Dionne, who counts himself among the far-left extremists, is not someone with whom I partner lightly. But the excerpted passage above illustrates quite clearly—and fairly—the fallacy that, somehow, bipartisanship necessarily begets better or higher-quality legislation, or somehow necessitates a sounder, more reasoned political philosophy.

It doesn’t.

In this way, calls for bipartisanship are similar to those for diversity, particularly in academia; these terms, these impossibly abstract ideas, are supposed to be a means to a much larger end—but instead they are mistreated, with religious fervor, like ends in themselves. Thus they lose whatever significance they might have once enjoyed in the first place.

And in the second place, bipartisanship does no one any good if it prevents the coalescence of a directed, strategic, guiding political philosophy. Now, if it were up to Nancy Pelosi, she would define “bipartisanship” as something resembling involvement by both parties, but not altogether, and not necessarily. “A bill can be bipartisan without bipartisan votes,” she said recently. (Really, she actually said that. House Minority Leader John Boehner should keep that in mind when he becomes Speaker of the House next January.)

So while I might not like the left-wing intensity on full display in Congress right now (see above quote), I don’t blame the Democrats for trying. They’re failing, of course, not because of an incoherent philosophy or Republican obstructionism—the briefest acquaintance with rationality will make at least that much clear. (And the Democrats’ claims of bipartisanship, particularly from the president, have been highly specious.) Rather, it’s because the left’s worldview is being actively rejected by a majority of Americans.

It’s true, as Dionne explains, that the differences between Left and Right are not minute. They are not “fixable,” for lack of a better word—but nor should they be. They are unbridgeable gaps. They are what make conservatives and liberals so.

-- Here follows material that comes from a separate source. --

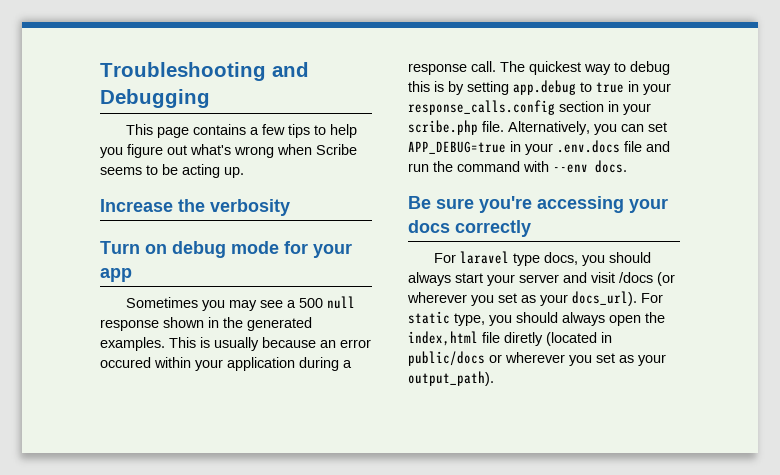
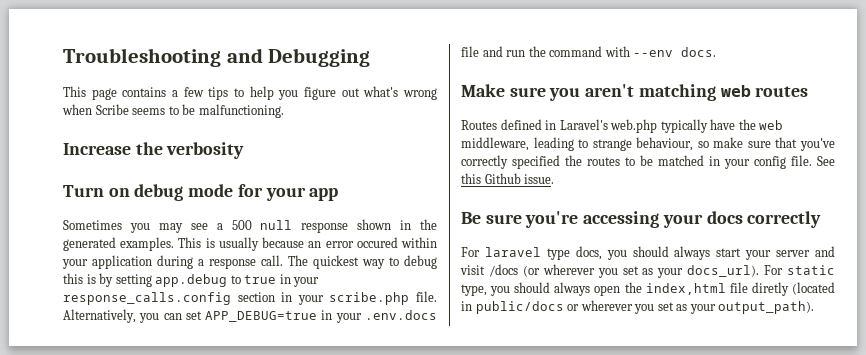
[182,164,244,178] acting up. -> [198,104,284,118] malfunctioning.
(627, 166) none -> [461,84,809,101] [461,119,784,133] [461,137,835,151] [461,155,835,169] [461,173,555,184] // Make sure you aren't matching web routes // Routes defined in Laravel's web.php typically have the web middleware, leading to strange behaviour, so make sure that you've correctly specified the routes to be matched in your config file. See this Github issue.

And while 93 percent of respondents in a January 2010 NBC News/Wall Street Journal poll believed that there is too much partisanship and not enough cooperation in Washington, I believe the results fail to identify the real heart of the issue. Sure, the acrimony is draining and the bickering childish—but ours is an inherently partisan system. In fact, it depends upon partisanship.

Our country’s social and civic discourse—political philosophies competing and vying for support in the ideological marketplace—is nothing without tried-and-true, ardent supporters defending beliefs that the person standing next to them might find totally abhorrent. From its very beginnings, our history as a nation is steeped, and richly so, in a partisan tradition.

We have lost something since then, though, something highly important to our culture and our future existence as a people. We’re all familiar with the national motto found on the Great Seal of the United States: “E pluribus unum,” or, “Out of many, one.”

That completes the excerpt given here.